I fondi tematici hanno accresciuto la loro popolarità durante la pandemia di covid-19, ma nell’ultimo anno l’interesse è diminuito. I dati più recenti, che riguardano gli Etf, mostrano deflussi netti nel terzo trimestre per 100 milioni di euro in tutta Europa e una diminuzione degli asset del 6,7% a 32 miliardi nello stesso periodo.

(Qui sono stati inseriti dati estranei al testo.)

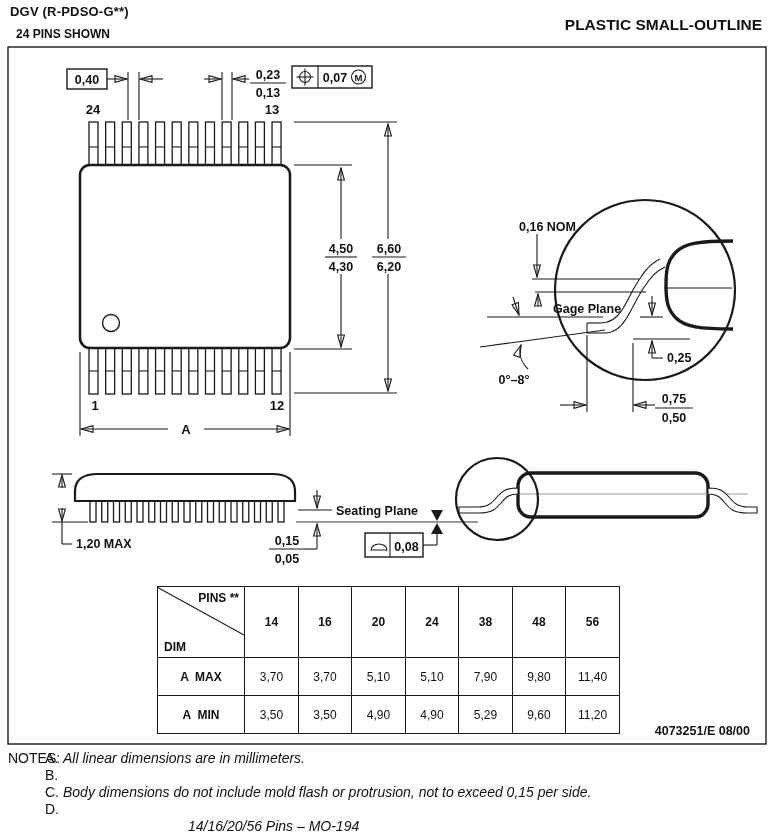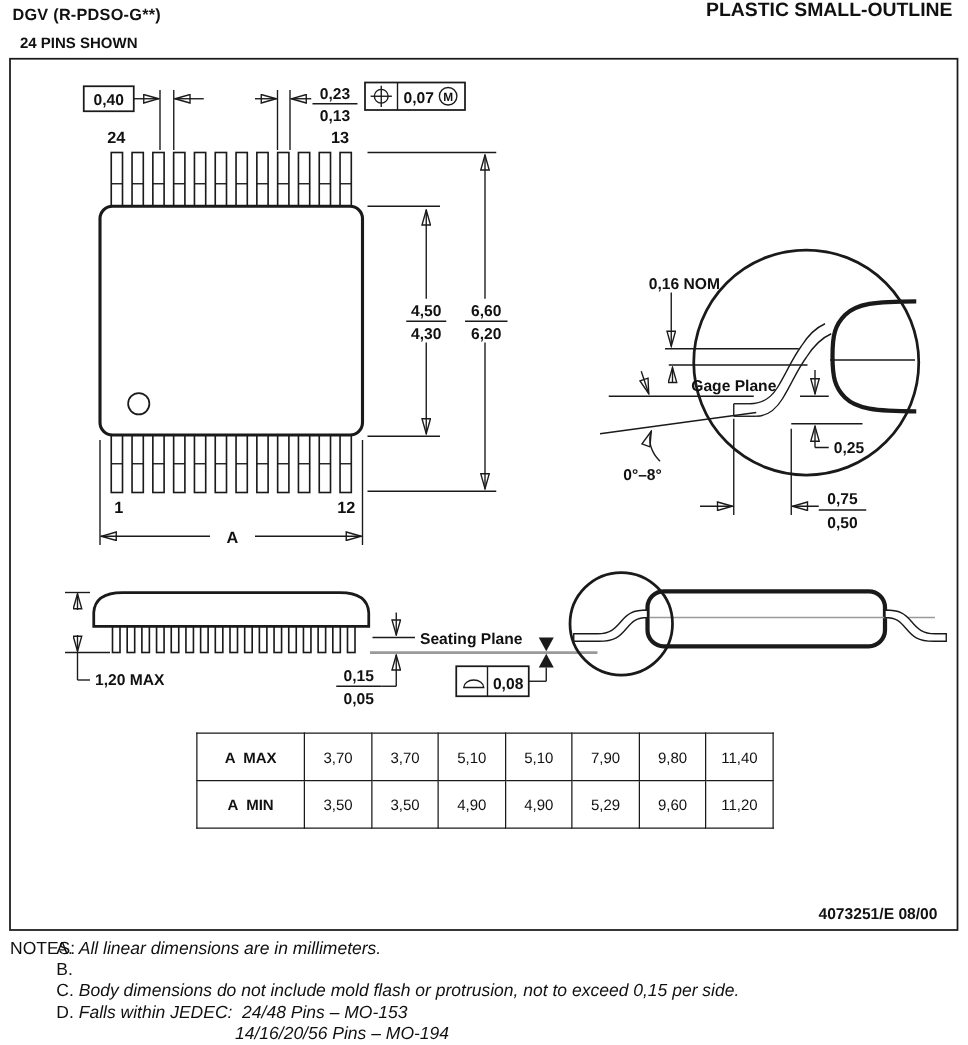--- a/index.html
+++ b/index.html
@@ -7,7 +7,7 @@
         font-family:"Liberation Sans",sans-serif;color:#111;overflow:hidden;}
   .title-left{position:absolute;left:10px;top:4px;font-size:13px;font-weight:bold;letter-spacing:.2px;}
   .title-sub{position:absolute;left:16px;top:27px;font-size:12px;font-weight:bold;}
-  .title-right{position:absolute;right:12px;top:0;font-size:15.5px;font-weight:bold;}
+  .title-right{position:absolute;right:12px;top:16px;font-size:15.5px;font-weight:bold;}
   .doc-num{position:absolute;right:24px;top:724px;font-size:12.5px;font-weight:bold;}
   
   #draw{position:absolute;left:0;top:0;}

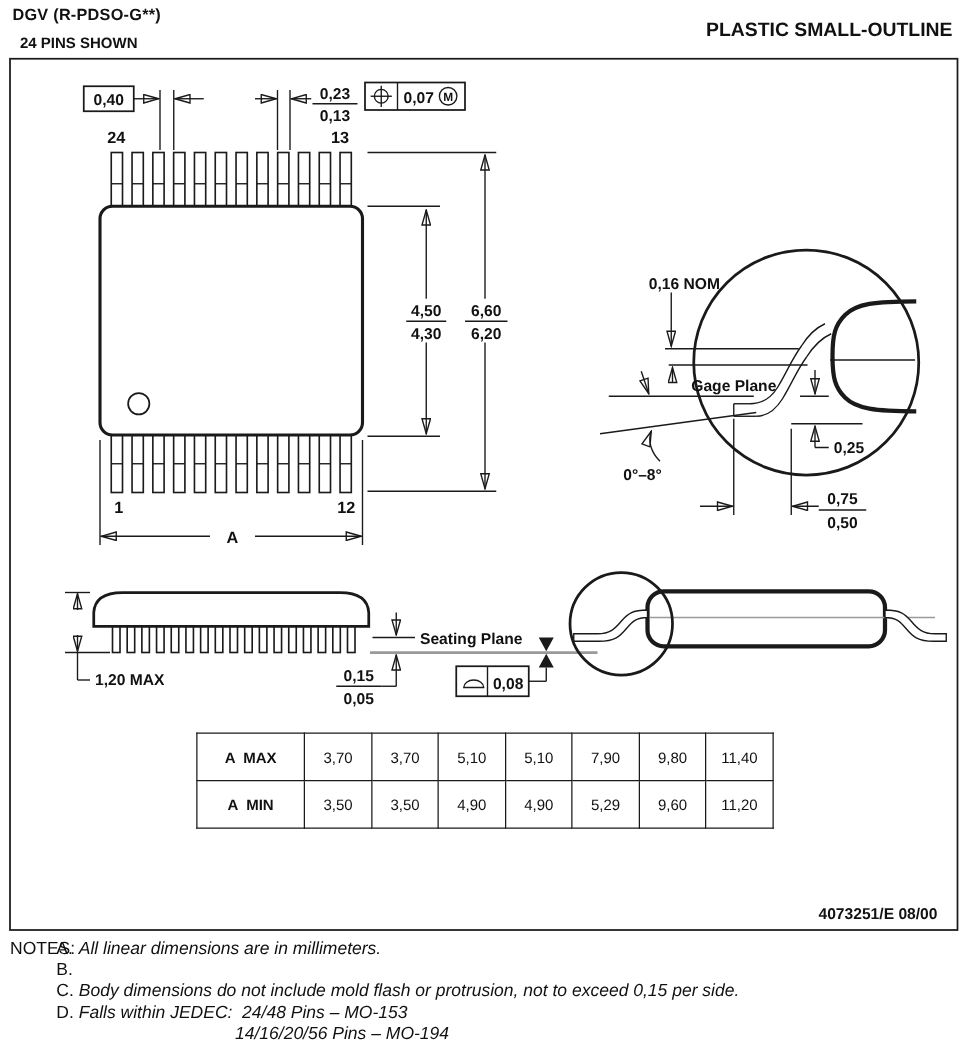--- a/index.html
+++ b/index.html
@@ -296,6 +296,20 @@
         <col style="width:54px">
     </colgroup>
     <tbody>
+        <tr style="height:47px">
+      <td class="corner">
+        <div class="diag"></div>
+        <span class="c-top">PINS **</span>
+        <span class="c-bot">DIM</span>
+      </td>
+      <td class="hd">14</td>
+      <td class="hd">16</td>
+      <td class="hd">20</td>
+      <td class="hd">24</td>
+      <td class="hd">38</td>
+      <td class="hd">48</td>
+      <td class="hd">56</td>
+    </tr>
     <tr style="height:38px">
       <td class="rl">A  MAX</td>
       <td>3,70</td>

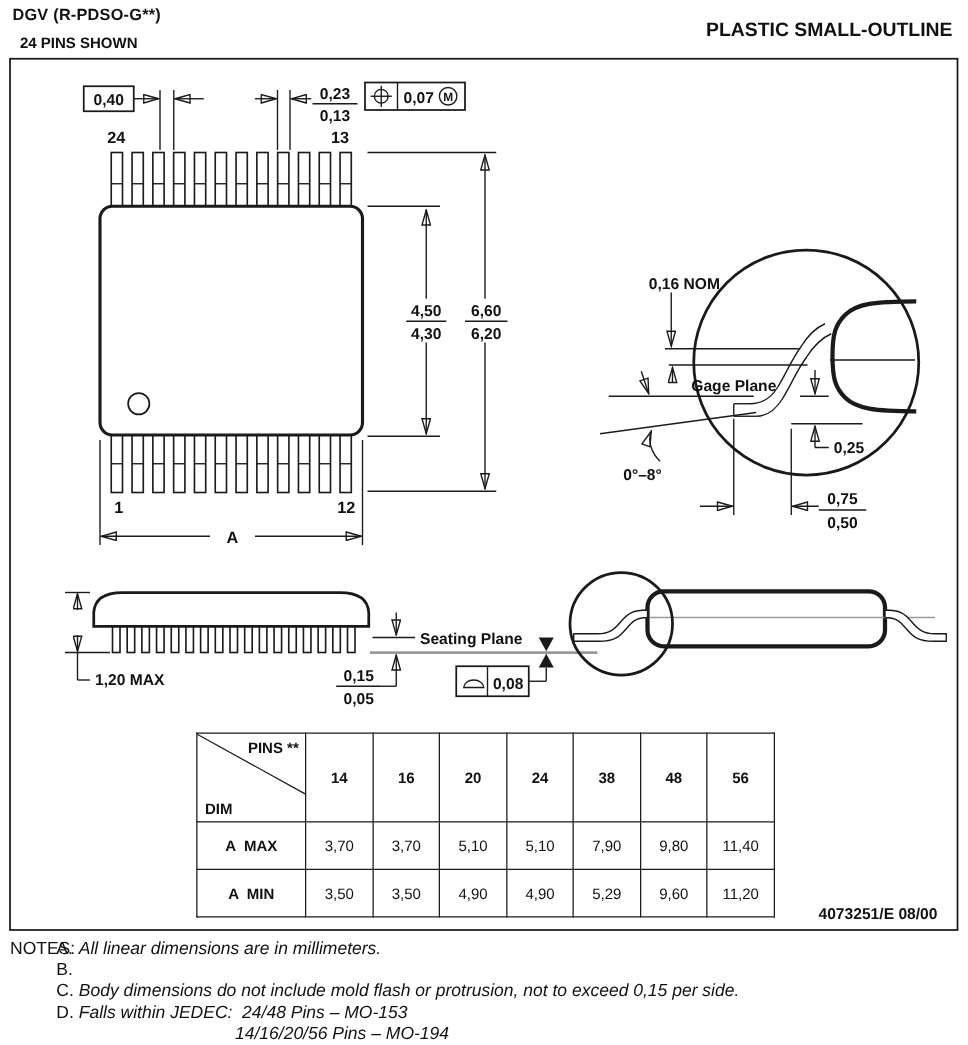--- a/index.html
+++ b/index.html
@@ -350,7 +350,6 @@
     </div>
     <div class="note-row">
       <span class="note-letter">D.</span>
-      <span class="note-text">Falls within JEDEC:  24/48 Pins – MO-153</span>
     </div>
     <div class="note-row">
       <span class="note-letter"></span>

Gli investitori, ma anche l’industria dei fondi, non potrà fare a meno di interrogarsi sulle performance di questi strumenti. Un recente studio Morningstar, infatti, ha rivelato che i sottoscrittori si sono persi i due terzi della performance negli ultimi cinque anni a causa del pessimo tempismo in ingresso e uscita da questi strumenti. Ma il settore dovrà anche fare i conti con l’ingresso di Ark Invest in Europa, tramite l’acquisizione di Rize Etf. La società fondata da Cathie Wood, infatti, intende lanciare una gamma di Etf tematici gestiti attivamente.